I would rather have the shell that affords me a 10 inch aiming mistake and a 20 yard buffer for ranging mistakes than one that doesn't......... I freely admit that I make mistakes every once in a while, I want to do everything I can to help compensate for them, that means shooting the best shells I can find, shooting the best aiming system, for me a red dot, making sure my gun is sighted in......... etc , etc.


----------



## ryanwhit (Jan 19, 2010)

Gadget said:


> Did you ever try it in 2007 or save it as a 2007 .xlsx doc?
> 
> 
> I checked again, the only thing I seem to be missing is all the info of what type shot it is, the rest is there, maybe I can just plug it in manually.




Here Gadget, try either of these.  My version of excel opened it as an xls, but then I saved it as an xlsx.



Nevermind, the problem may be that the forum doesn't support .xlsx file format...only xls.  PM me your email and I'll send it to you.  I've got it in xlsx.


----------



## Sloppy_Snood (Jan 19, 2010)

Gadget said:


> Did you ever try it in 2007 or save it as a 2007 .xlsx doc?
> 
> I checked again, the only thing I seem to be missing is all the info of what type shot it is, the rest is there, maybe I can just plug it in manually.



I did but the GON forum file attachment uploading feature does not support MS Excel 2007 file types (.xlsx).    

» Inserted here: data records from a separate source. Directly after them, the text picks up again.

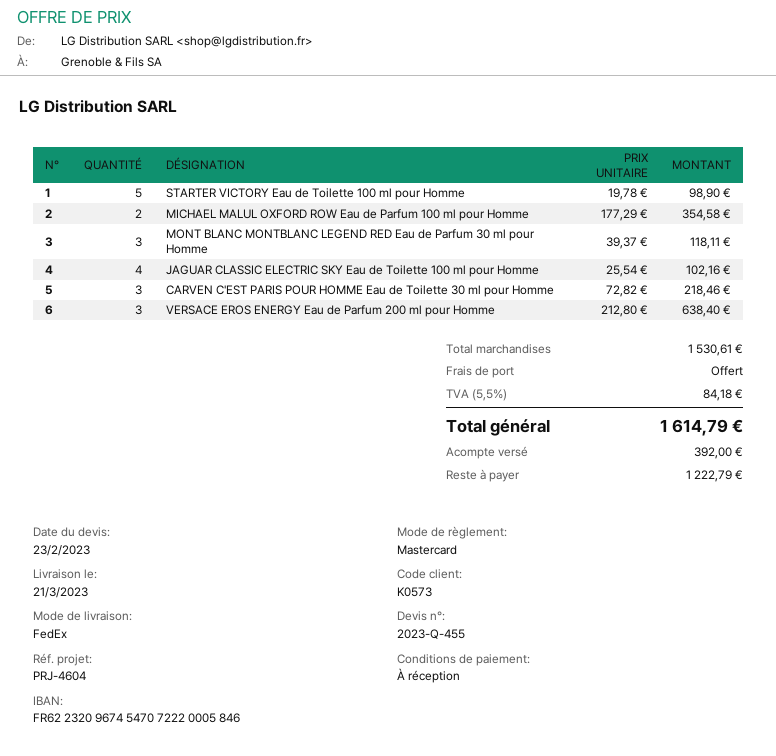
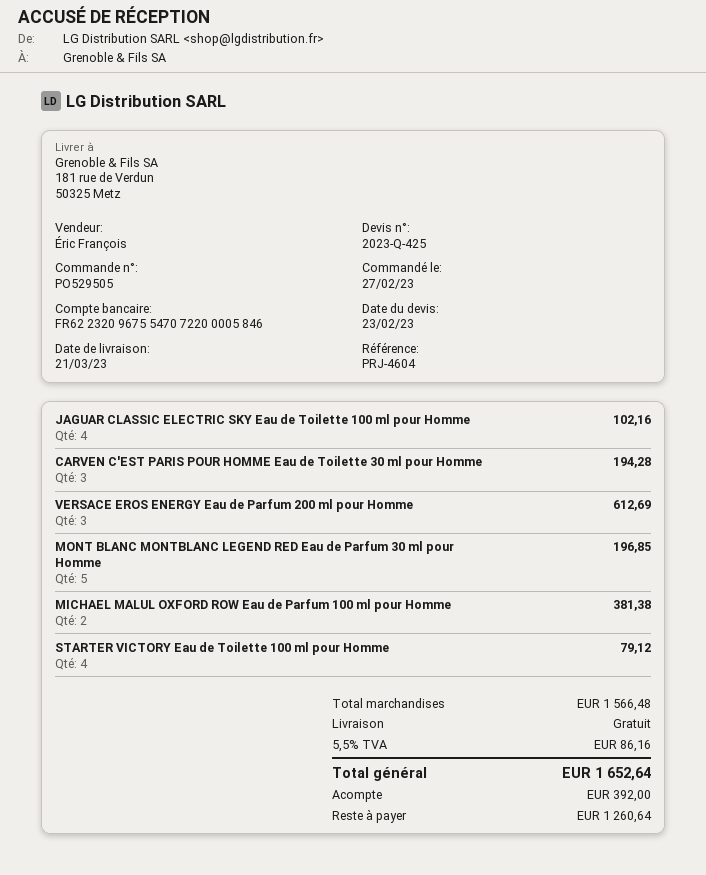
quote number: 2023-Q-455 -> 2023-Q-425
bank account: FR6223209674547072220005846 -> FR6223209675547072200005846
STARTER VICTORY Eau de Toilette 100 ml pour Homme: 5 for 98.90 -> 4 for 79.12
MICHAEL MALUL OXFORD ROW Eau de Parfum 100 ml pour Homme: 2 for 354.58 -> 2 for 381.38
MONT BLANC MONTBLANC LEGEND RED Eau de Parfum 30 ml pour Homme: 3 for 118.11 -> 5 for 196.85
CARVEN C'EST PARIS POUR HOMME Eau de Toilette 30 ml pour Homme: 3 for 218.46 -> 3 for 194.28
VERSACE EROS ENERGY Eau de Parfum 200 ml pour Homme: 3 for 638.40 -> 3 for 612.69
subtotal: 1530.61 -> 1566.48
tax: 5.5% = 84.18 -> 5.5% = 86.16
total: 1614.79 -> 1652.64
balance: 1222.79 -> 1260.64

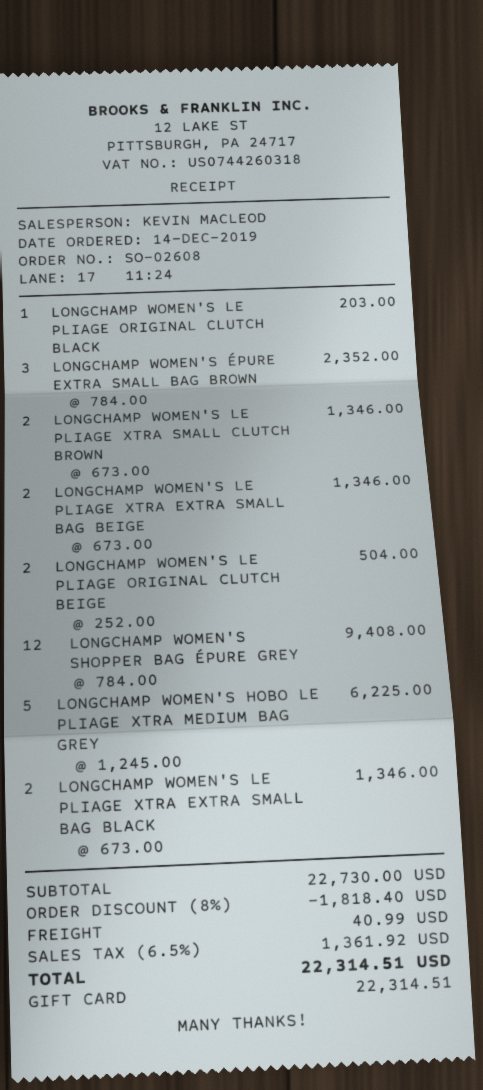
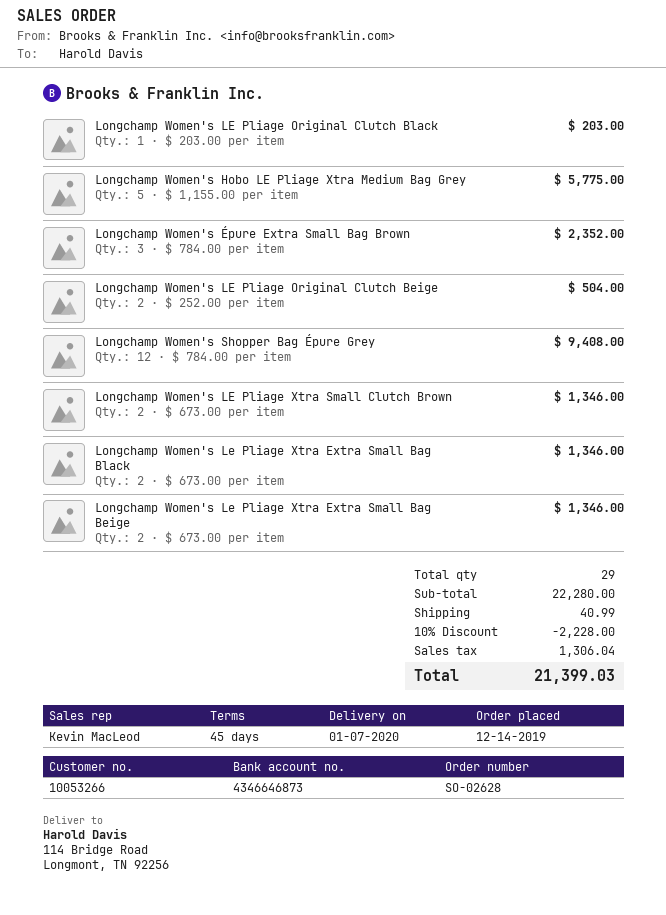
order number: SO-02608 -> SO-02628
LONGCHAMP WOMEN'S HOBO LE PLIAGE XTRA MEDIUM BAG GREY: 5 x 1245.00 = 6225.00 -> 5 x 1155.00 = 5775.00
subtotal: 22730.00 -> 22280.00
discount: 8% = 1818.40 -> 10% = 2228.00
tax: 1361.92 -> 1306.04
total: 22314.51 -> 21399.03

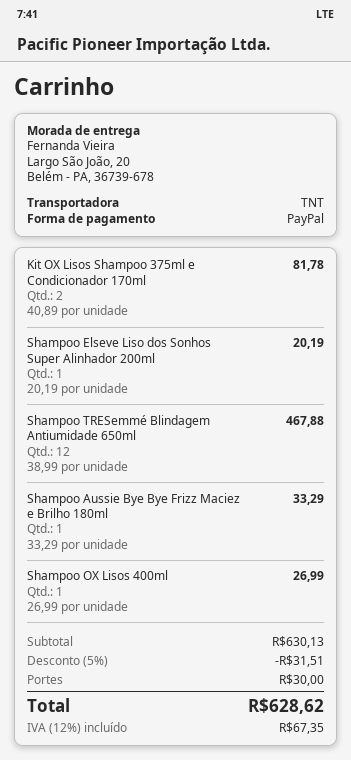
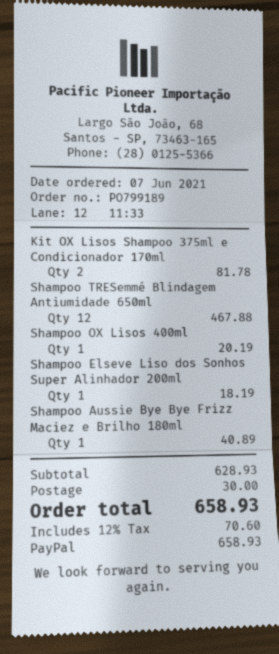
Shampoo Elseve Liso dos Sonhos Super Alinhador 200ml: 1 for 20.19 -> 1 for 18.19
Shampoo Aussie Bye Bye Frizz Maciez e Brilho 180ml: 1 for 33.29 -> 1 for 40.89
Shampoo OX Lisos 400ml: 1 for 26.99 -> 1 for 20.19
subtotal: 630.13 -> 628.93
discount: 5% = 31.51 -> none
tax: 12% = 67.35 -> 12% = 70.60
total: 628.62 -> 658.93

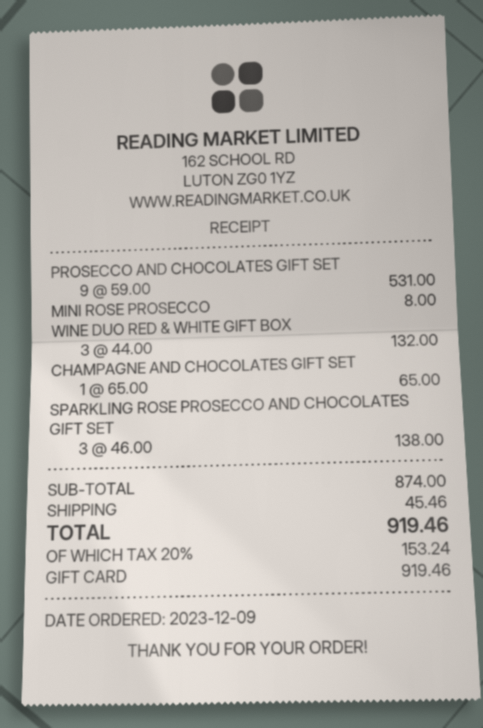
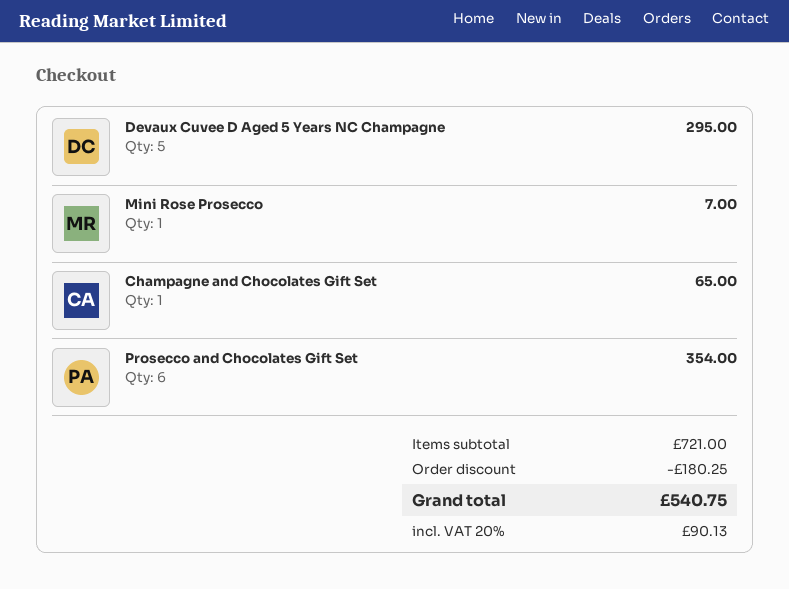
PROSECCO AND CHOCOLATES GIFT SET: 9 for 531.00 -> 6 for 354.00
MINI ROSE PROSECCO: 1 for 8.00 -> 1 for 7.00
WINE DUO RED & WHITE GIFT BOX: 3 for 132.00 -> none
SPARKLING ROSE PROSECCO AND CHOCOLATES GIFT SET: 3 for 138.00 -> none
Devaux Cuvee D Aged 5 Years NC Champagne: none -> 5 for 295.00
subtotal: 874.00 -> 721.00
discount: none -> 180.25
shipping: 45.46 -> none
tax: 20% = 153.24 -> 20% = 90.13
total: 919.46 -> 540.75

If you would like the file in the Excel 2007 format, PM me an e-mail address and I will e-mail it to you (and anyone else that might want it).


----------



## ryanwhit (Jan 19, 2010)

Sloppy_Snood said:


> I did but the GON forum file attachment uploading feature does not support MS Excel 2007 file types .
> 
> If you would like the file in the Excel 2007 format, PM me an e-mail address and I will e-mail it to you (and anyone else that might want it).




We posted that at the same time...


----------



## Sloppy_Snood (Jan 19, 2010)

ryanwhit said:


> We posted that at the same time...



Sure looks that way.....   Thank you anyway! 

Let me know if you guys have any suggestions to make the spreadsheet "better" (PM if you would prefer not to post your suggestion(s)).

I tried to cover all of the most common payload mass in commercially loaded shotshells up to 2 1/2 oz of shot (for 12 GA shotguns).


----------



## Gadget (Jan 19, 2010)

Thanks guys........ pm sent


----------



## poorcountrypreacher (Jan 19, 2010)

>>>>Let's see if I got this right.

From your own admission a lead 5 shot will impact more energy on a turkey because as you stated it heavier.<<<<

Might as well join in the fun. 

Reading the above quote from TC reminded me of something he said in that long thread we had here a couple months back. Here it is: 

>>>>With a arrow killing power is all about penetration....with a projectile it's about energy impacted on the target.

Your claiming a solid porojectile will kill better than a softer projectile that can impact more of it's energy on what ever it hits....instead of just zipping on through. It's just not true.

Soft pointed ammo kills better than a solid...that why solids are out lawed to hunt with....because they don't impact as much energy on what they hit.

You know why all Military ammo has to be solid ?...because of the Geneva Convention (signed I think prior to WW I).

It's a fact that a solid projectile doesn't destroy tissue in a soldiers arm or leg like a softer lead bullet will of the same velosity.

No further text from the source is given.